Alaska Air Group (ALK) Q1 2025 earnings summary

Event summary combining transcript, slides, and related documents.

Logotype for Alaska Air Group Inc

Q1 2025 earnings summary

6 Jan, 2026

Executive summary

  • Q1 2025 GAAP net loss was $166 million ($1.35 per share), with an adjusted net loss of $95 million ($0.77 per share), reflecting challenging demand and macroeconomic softness; pro forma results improved following the Hawaiian acquisition.

  • Integration of Hawaiian Airlines is ahead of plan, with synergy capture, network expansion, and strong performance in premium leisure markets and loyalty growth.

  • Ratified new collective bargaining agreements for Alaska and Hawaiian flight attendants; ongoing labor negotiations at Horizon.

  • Premium revenues and loyalty programs are outperforming, with premium cabins and card acquisitions showing double-digit growth.

  • Generated $459 million in operating cash flow and repurchased $149 million in shares year-to-date.

Financial highlights

  • Q1 2025 total revenue was $3.14 billion, up 9% year-over-year on a pro forma basis; unit revenue (RASM) up 5% year-over-year.

  • Adjusted loss per share was $0.77, $0.07 below guidance, with industry-leading domestic unit revenue.

  • Cargo revenue increased 36% year-over-year, supported by the addition of Amazon A330 freighters.

  • Q1 unit costs rose 2.1% year-over-year, mainly due to wage and real estate cost increases.

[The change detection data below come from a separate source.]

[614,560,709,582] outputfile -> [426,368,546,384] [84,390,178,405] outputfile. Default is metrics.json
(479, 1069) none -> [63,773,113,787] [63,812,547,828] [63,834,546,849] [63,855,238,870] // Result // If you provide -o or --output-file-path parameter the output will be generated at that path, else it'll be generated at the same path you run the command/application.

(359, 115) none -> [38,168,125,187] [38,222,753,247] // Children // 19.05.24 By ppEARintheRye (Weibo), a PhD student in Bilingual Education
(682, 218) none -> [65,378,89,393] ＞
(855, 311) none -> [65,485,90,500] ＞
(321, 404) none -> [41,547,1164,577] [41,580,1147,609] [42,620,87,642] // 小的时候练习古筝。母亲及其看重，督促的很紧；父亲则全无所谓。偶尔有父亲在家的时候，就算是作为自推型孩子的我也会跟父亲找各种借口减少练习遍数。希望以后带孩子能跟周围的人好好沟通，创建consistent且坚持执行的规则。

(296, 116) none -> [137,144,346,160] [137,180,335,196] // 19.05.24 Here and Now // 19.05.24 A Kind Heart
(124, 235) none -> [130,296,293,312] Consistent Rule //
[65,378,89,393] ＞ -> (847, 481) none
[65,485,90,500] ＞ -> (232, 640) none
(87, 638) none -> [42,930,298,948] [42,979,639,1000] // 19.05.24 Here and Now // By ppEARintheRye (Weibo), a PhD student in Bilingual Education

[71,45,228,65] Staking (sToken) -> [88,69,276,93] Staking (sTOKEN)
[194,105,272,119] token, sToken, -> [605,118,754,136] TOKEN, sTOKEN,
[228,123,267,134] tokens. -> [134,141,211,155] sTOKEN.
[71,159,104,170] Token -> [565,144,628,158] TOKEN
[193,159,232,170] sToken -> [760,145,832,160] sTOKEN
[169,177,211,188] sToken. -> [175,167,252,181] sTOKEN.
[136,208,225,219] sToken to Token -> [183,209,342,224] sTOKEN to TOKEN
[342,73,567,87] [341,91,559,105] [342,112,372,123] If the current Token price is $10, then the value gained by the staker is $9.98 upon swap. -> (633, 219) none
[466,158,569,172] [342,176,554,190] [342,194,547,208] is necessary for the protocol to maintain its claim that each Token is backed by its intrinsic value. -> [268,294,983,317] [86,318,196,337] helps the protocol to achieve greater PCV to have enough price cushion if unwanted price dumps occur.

  • Economic fuel cost per gallon was $2.61, down from $3.08 in Q1 2024.

Outlook and guidance

  • Q2 2025 capacity expected to grow 2–3% year-over-year, driven by Hawaiian assets; Alaska assets flat.

  • Q2 EPS guidance is $1.15–$1.65, with RASM expected flat to down low single digits and CASMex up mid to high single digits.

  • Full-year 2025 capacity growth forecasted at 2–3%, with no update to full-year guidance due to economic uncertainty; profitability expected even if revenue remains pressured.

  • Cost expectations remain unchanged, with sequential improvement anticipated through the year.

  • Ongoing monitoring of demand may lead to further capacity adjustments, especially off-peak.